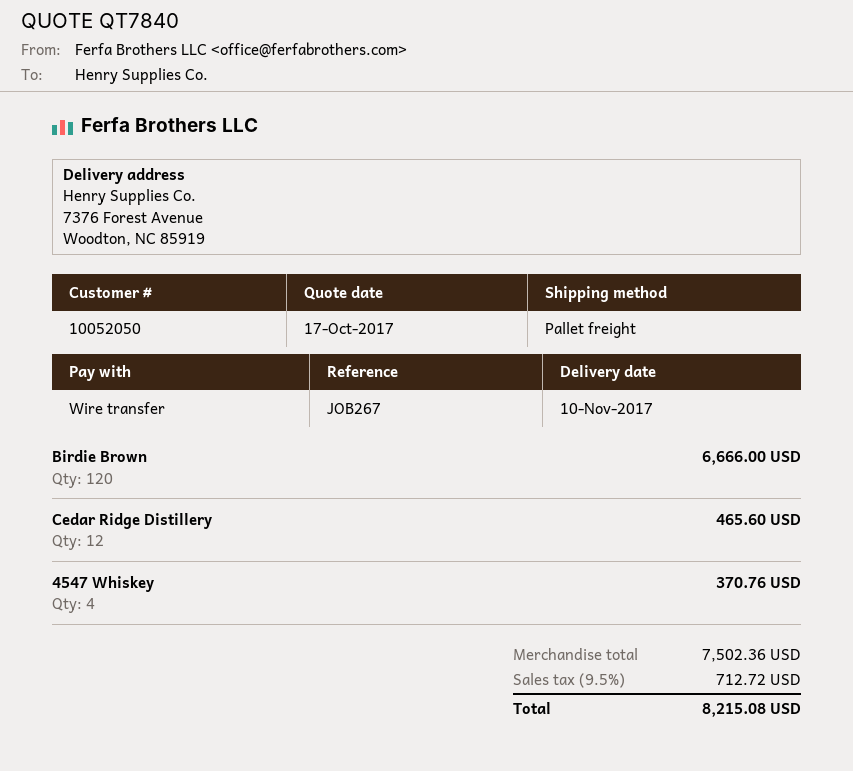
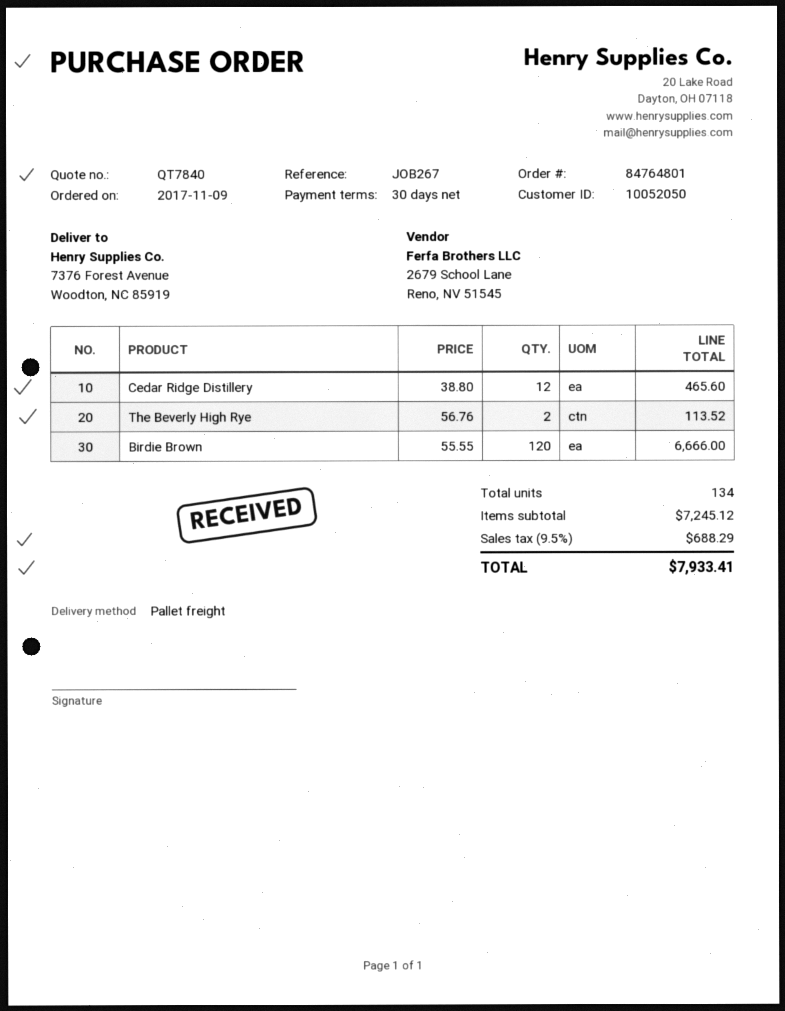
4547 Whiskey: 4 for 370.76 -> none
The Beverly High Rye: none -> 2 for 113.52
subtotal: 7502.36 -> 7245.12
tax: 9.5% = 712.72 -> 9.5% = 688.29
total: 8215.08 -> 7933.41

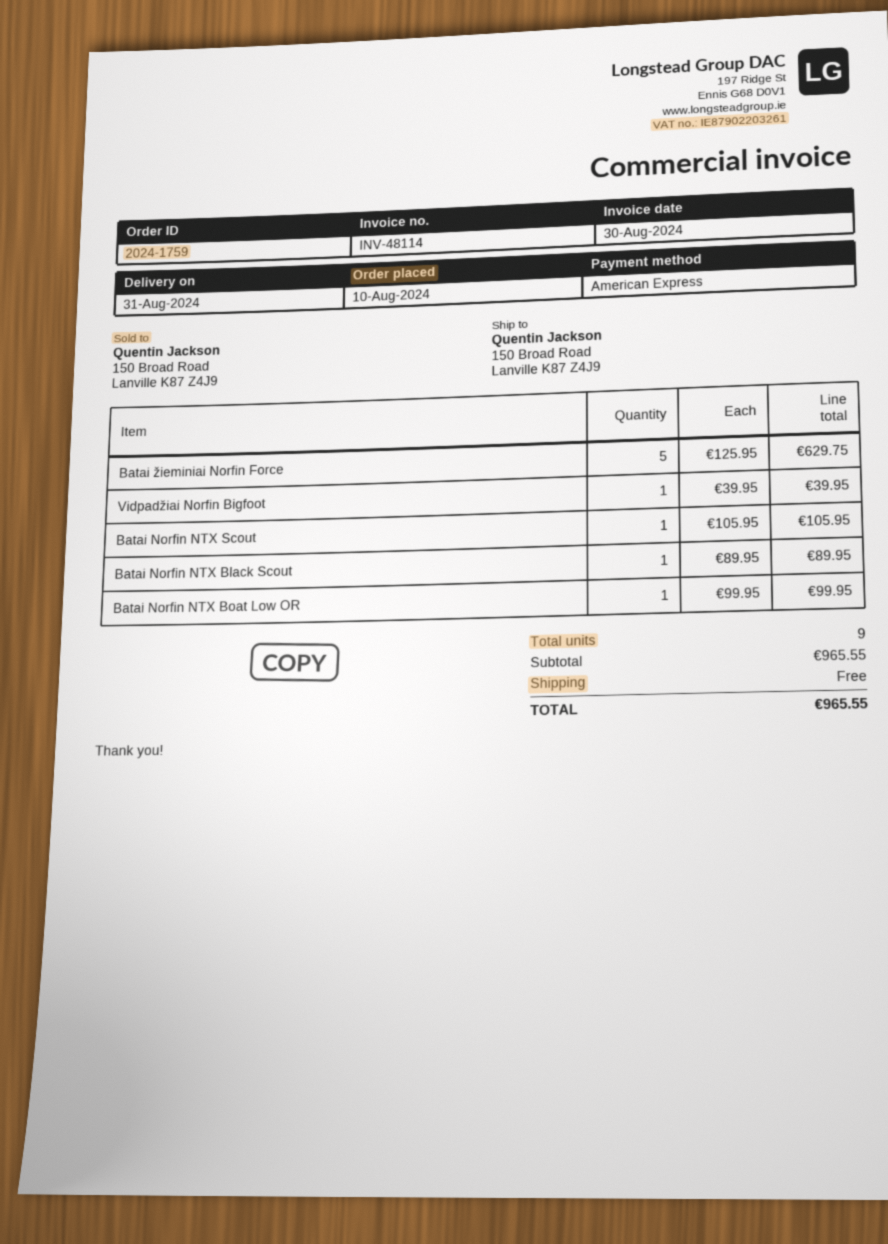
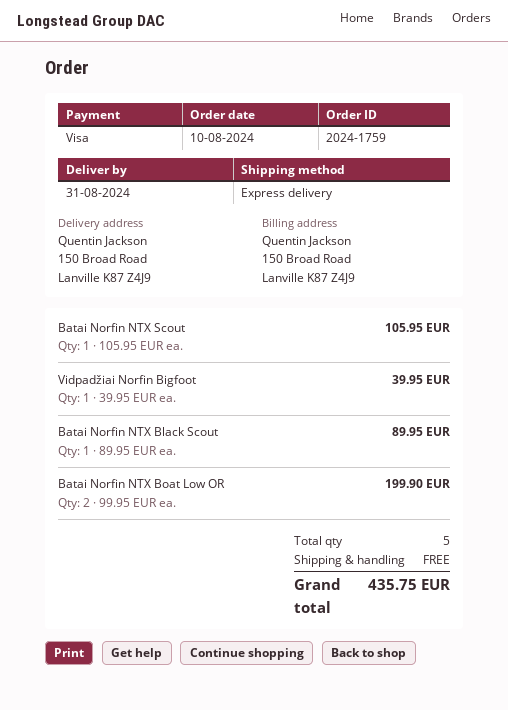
payment method: American Express -> Visa
Batai žieminiai Norfin Force: 5 x 125.95 = 629.75 -> none
Batai Norfin NTX Boat Low OR: 1 x 99.95 = 99.95 -> 2 x 99.95 = 199.90
total quantity: 9 -> 5
total: 965.55 -> 435.75

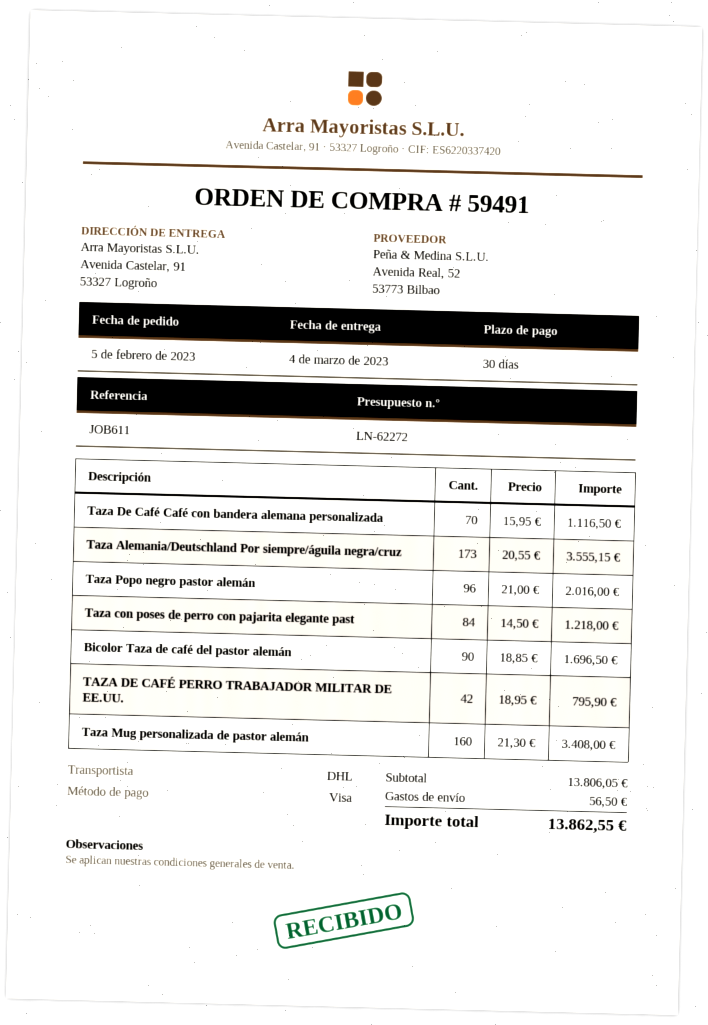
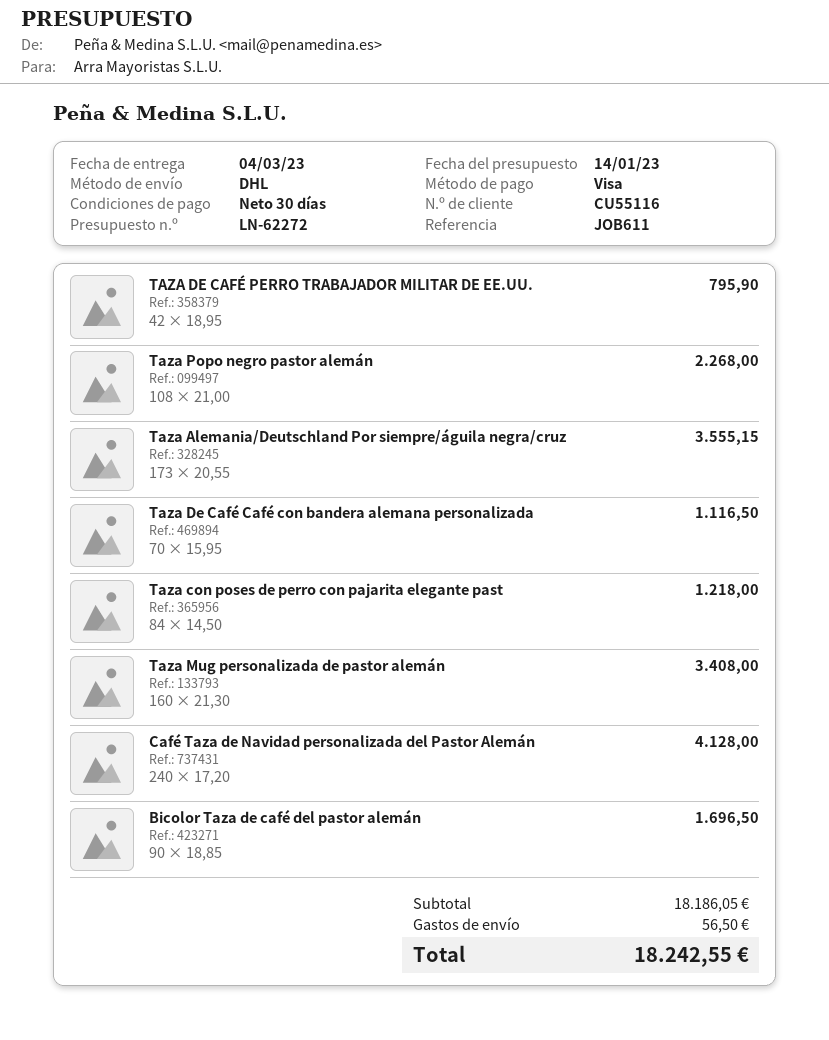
Taza Popo negro pastor alemán: 96 x 21.00 = 2016.00 -> 108 x 21.00 = 2268.00
Café Taza de Navidad personalizada del Pastor Alemán: none -> 240 x 17.20 = 4128.00
subtotal: 13806.05 -> 18186.05
total: 13862.55 -> 18242.55

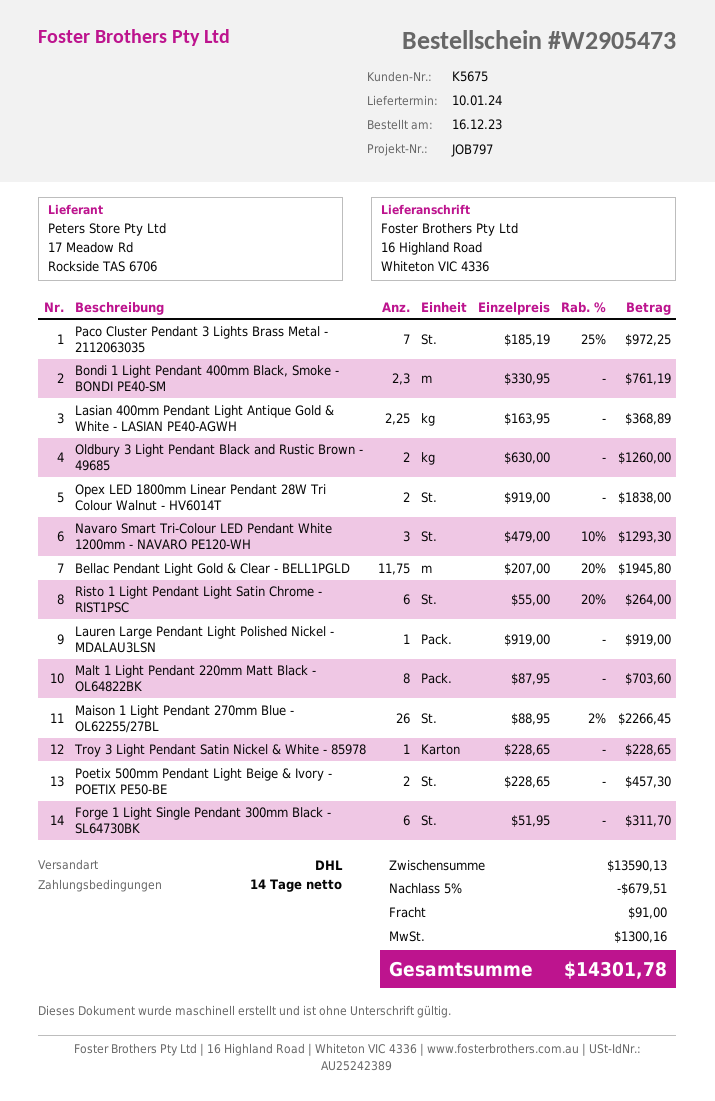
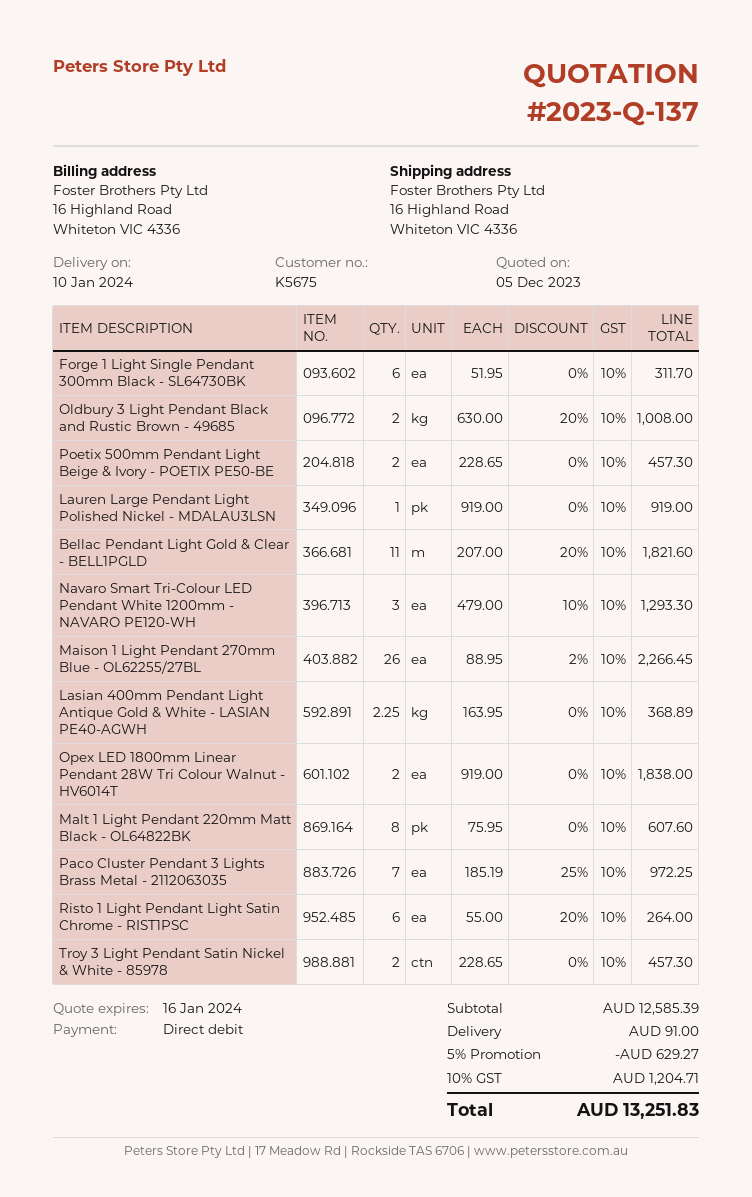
Bondi 1 Light Pendant 400mm Black, Smoke - BONDI PE40-SM: 2.3 x 330.95 = 761.19 -> none
Oldbury 3 Light Pendant Black and Rustic Brown - 49685: 2 x 630.00 = 1260.00 -> 2 x 630.00 - 20% = 1008.00
Bellac Pendant Light Gold & Clear - BELL1PGLD: 11.75 x 207.00 - 20% = 1945.80 -> 11 x 207.00 - 20% = 1821.60
Malt 1 Light Pendant 220mm Matt Black - OL64822BK: 8 x 87.95 = 703.60 -> 8 x 75.95 = 607.60
Troy 3 Light Pendant Satin Nickel & White - 85978: 1 x 228.65 = 228.65 -> 2 x 228.65 = 457.30
subtotal: 13590.13 -> 12585.39
discount: 5% = 679.51 -> 5% = 629.27
tax: 1300.16 -> 1204.71
total: 14301.78 -> 13251.83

──────────────────────────────

WORK ORDER:
The first line of the entries, the line containing "Bondi 1 Light", and every line between them are to be output exactly; pictures are not.

RESPONSE:
4547 Whiskey: 4 for 370.76 -> none
The Beverly High Rye: none -> 2 for 113.52
subtotal: 7502.36 -> 7245.12
tax: 9.5% = 712.72 -> 9.5% = 688.29
total: 8215.08 -> 7933.41

payment method: American Express -> Visa
Batai žieminiai Norfin Force: 5 x 125.95 = 629.75 -> none
Batai Norfin NTX Boat Low OR: 1 x 99.95 = 99.95 -> 2 x 99.95 = 199.90
total quantity: 9 -> 5
total: 965.55 -> 435.75

Taza Popo negro pastor alemán: 96 x 21.00 = 2016.00 -> 108 x 21.00 = 2268.00
Café Taza de Navidad personalizada del Pastor Alemán: none -> 240 x 17.20 = 4128.00
subtotal: 13806.05 -> 18186.05
total: 13862.55 -> 18242.55

Bondi 1 Light Pendant 400mm Black, Smoke - BONDI PE40-SM: 2.3 x 330.95 = 761.19 -> none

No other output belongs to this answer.